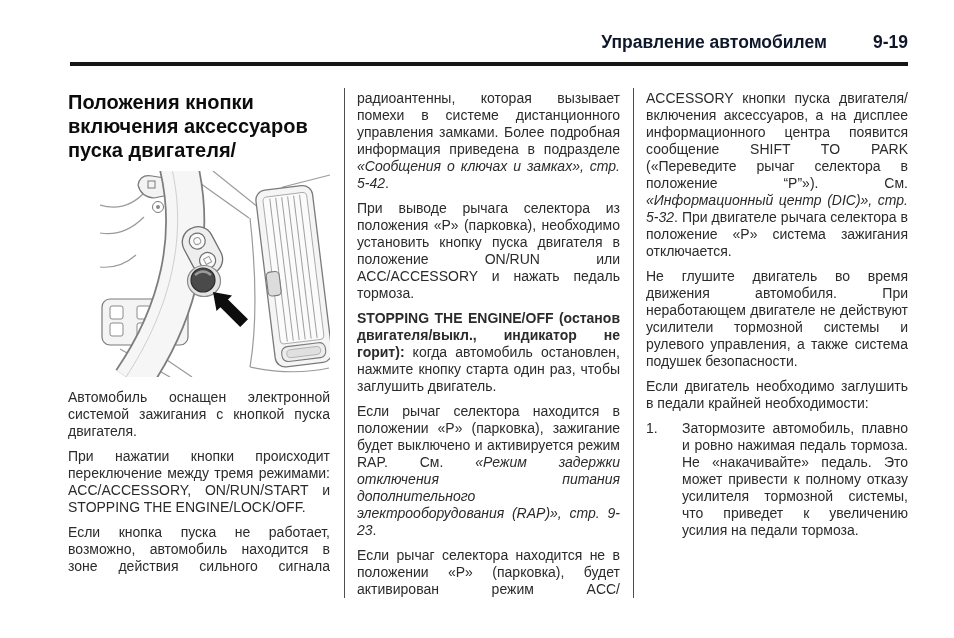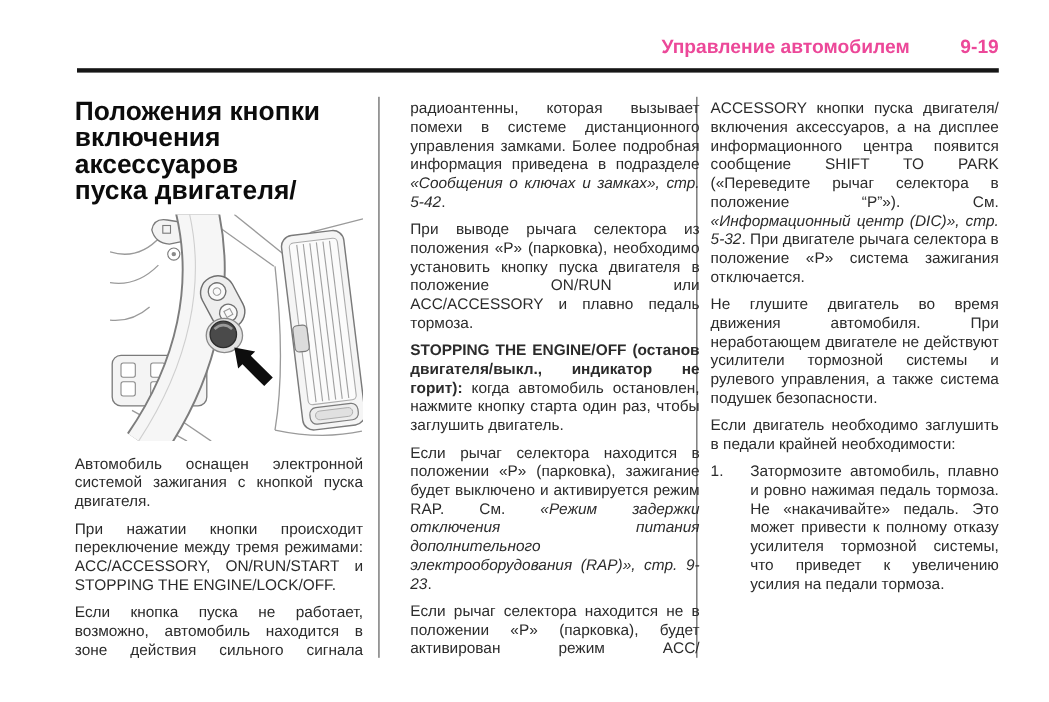--- a/index.html
+++ b/index.html
@@ -6,7 +6,7 @@
   .page{position:relative;width:954px;height:638px;background:#ffffff;overflow:hidden;
         font-family:"Liberation Sans","DejaVu Sans",sans-serif;color:#2b2b2b;}
   .header{position:absolute;left:70px;top:32px;width:838px;display:flex;
-          justify-content:flex-end;gap:46px;font-weight:700;font-size:17.5px;color:#ec4899;}
+          justify-content:flex-end;gap:46px;font-weight:700;font-size:17.5px;color:#0f172a;}
   .rule{position:absolute;left:70px;top:62px;width:838px;height:4px;background:#161616;}
   .divider{position:absolute;top:88px;height:510px;width:1px;background:#4e4e4e;}
   .div1{left:344px;}

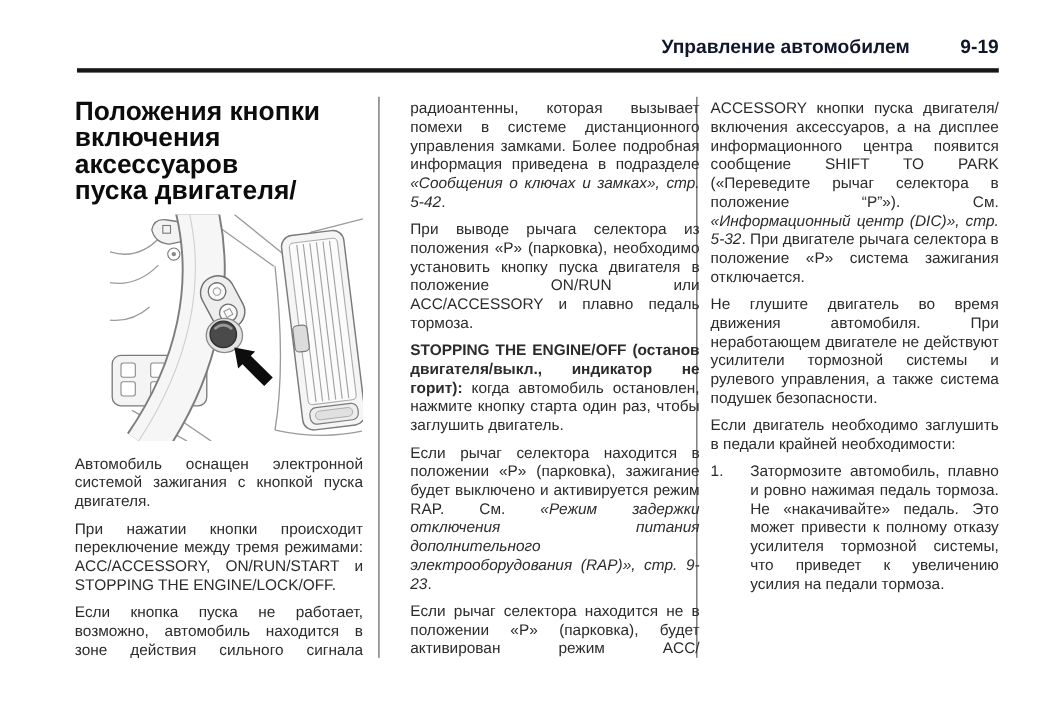--- a/index.html
+++ b/index.html
@@ -20,7 +20,7 @@
   .cont{text-align-last:justify;}
   .b{font-weight:700;}
   .i{font-style:italic;}
-  .title{font-size:24px;line-height:24px;font-weight:700;color:#0c0c0c;
+  .title{font-size:20px;line-height:24px;font-weight:700;color:#0c0c0c;
          margin:0 0 9px 0;text-align:left;}
   .tl{display:block;}
   .figure{width:230px;height:206px;margin:0 0 12px 32px;}

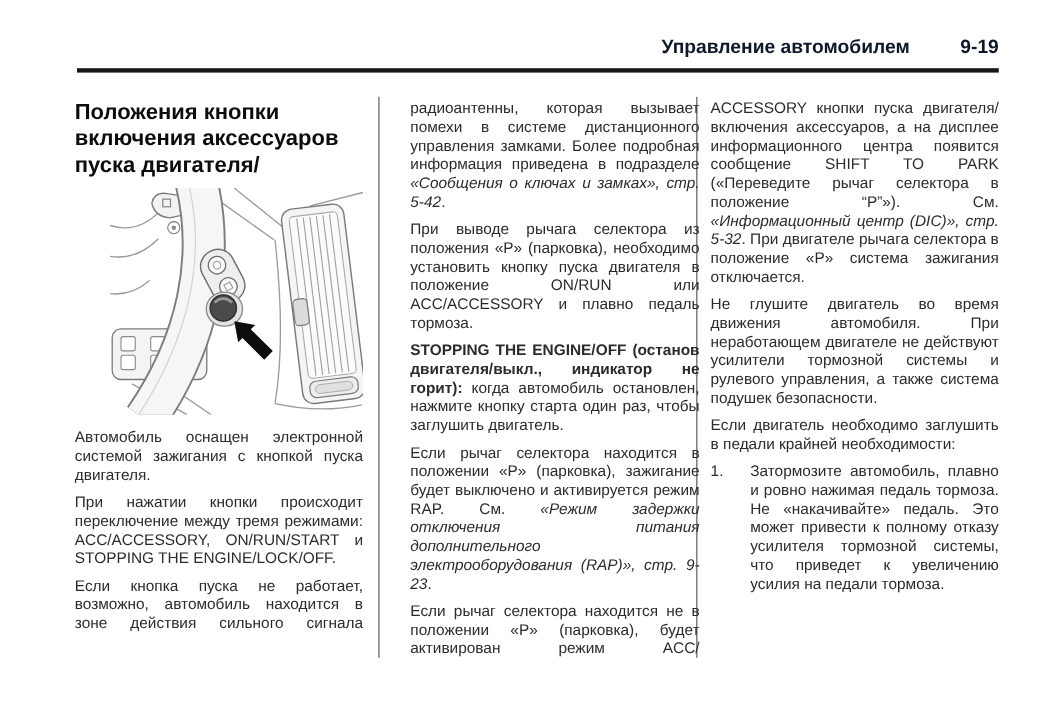--- a/index.html
+++ b/index.html
@@ -14,7 +14,7 @@
   .col{position:absolute;top:90px;width:262px;font-size:14px;line-height:17px;
        text-align:justify;color:#2b2b2b;}
   .left{left:68px;}
-  .mid{left:373px;width:263px;}
+  .mid{left:357px;width:263px;}
   .right{left:646px;}
   .para{margin:0 0 8px 0;}
   .cont{text-align-last:justify;}

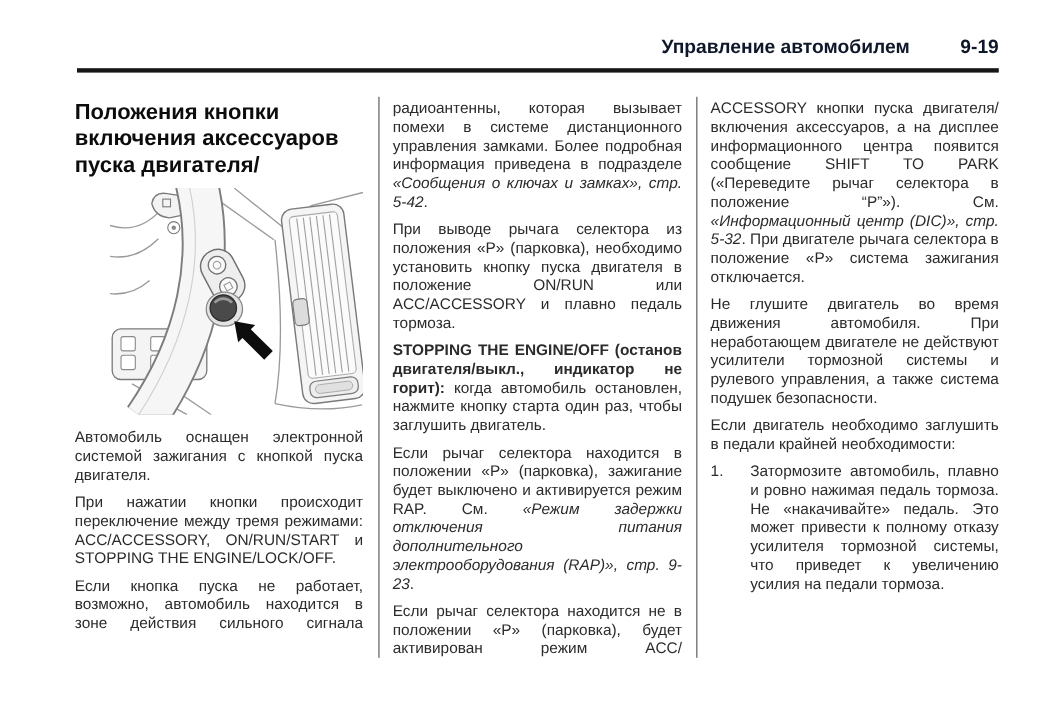--- a/index.html
+++ b/index.html
@@ -118,7 +118,7 @@
 
   <section class="col mid">
     <p class="para"><span>радиоантенны, которая вызывает помехи в системе дистанционного управления замками. Более подробная информация приведена в подразделе </span><span class="i">«Сообщения о ключах и замках», стр. 5-42</span><span>.</span></p>
-    <p class="para">При выводе рычага селектора из положения «P» (парковка), необходимо установить кнопку пуска двигателя в положение ON/RUN или ACC/ACCESSORY и плавно педаль тормоза.</p>
+    <p class="para">При выводе рычага селектора из положения «P» (парковка), необходимо установить кнопку пуска двигателя в положение ON/RUN или ACC/ACCESSORY и нажать педаль тормоза.</p>
     <p class="para"><span class="b">STOPPING THE ENGINE/OFF (останов двигателя/выкл., индикатор не горит):</span><span> когда автомобиль остановлен, нажмите кнопку старта один раз, чтобы заглушить двигатель.</span></p>
     <p class="para"><span>Если рычаг селектора находится в положении «P» (парковка), зажигание будет выключено и активируется режим RAP. См. </span><span class="i">«Режим задержки отключения питания дополнительного электрооборудования (RAP)», стр. 9-23</span><span>.</span></p>
     <p class="para cont">Если рычаг селектора находится не в положении «P» (парковка), будет активирован режим ACC/</p>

----------

**TO DO:** Return the lines containing "height", taking each one from the listing.

**RESULT FOR THIS TASK:**
   .page{position:relative;width:954px;height:638px;background:#ffffff;overflow:hidden;
   .rule{position:absolute;left:70px;top:62px;width:838px;height:4px;background:#161616;}
   .divider{position:absolute;top:88px;height:510px;width:1px;background:#4e4e4e;}
-  .title{font-size:24px;line-height:24px;font-weight:700;color:#0c0c0c;
+  .title{font-size:20px;line-height:24px;font-weight:700;color:#0c0c0c;
   .figure{width:230px;height:206px;margin:0 0 12px 32px;}
   .col{position:absolute;top:90px;width:262px;font-size:14px;line-height:17px;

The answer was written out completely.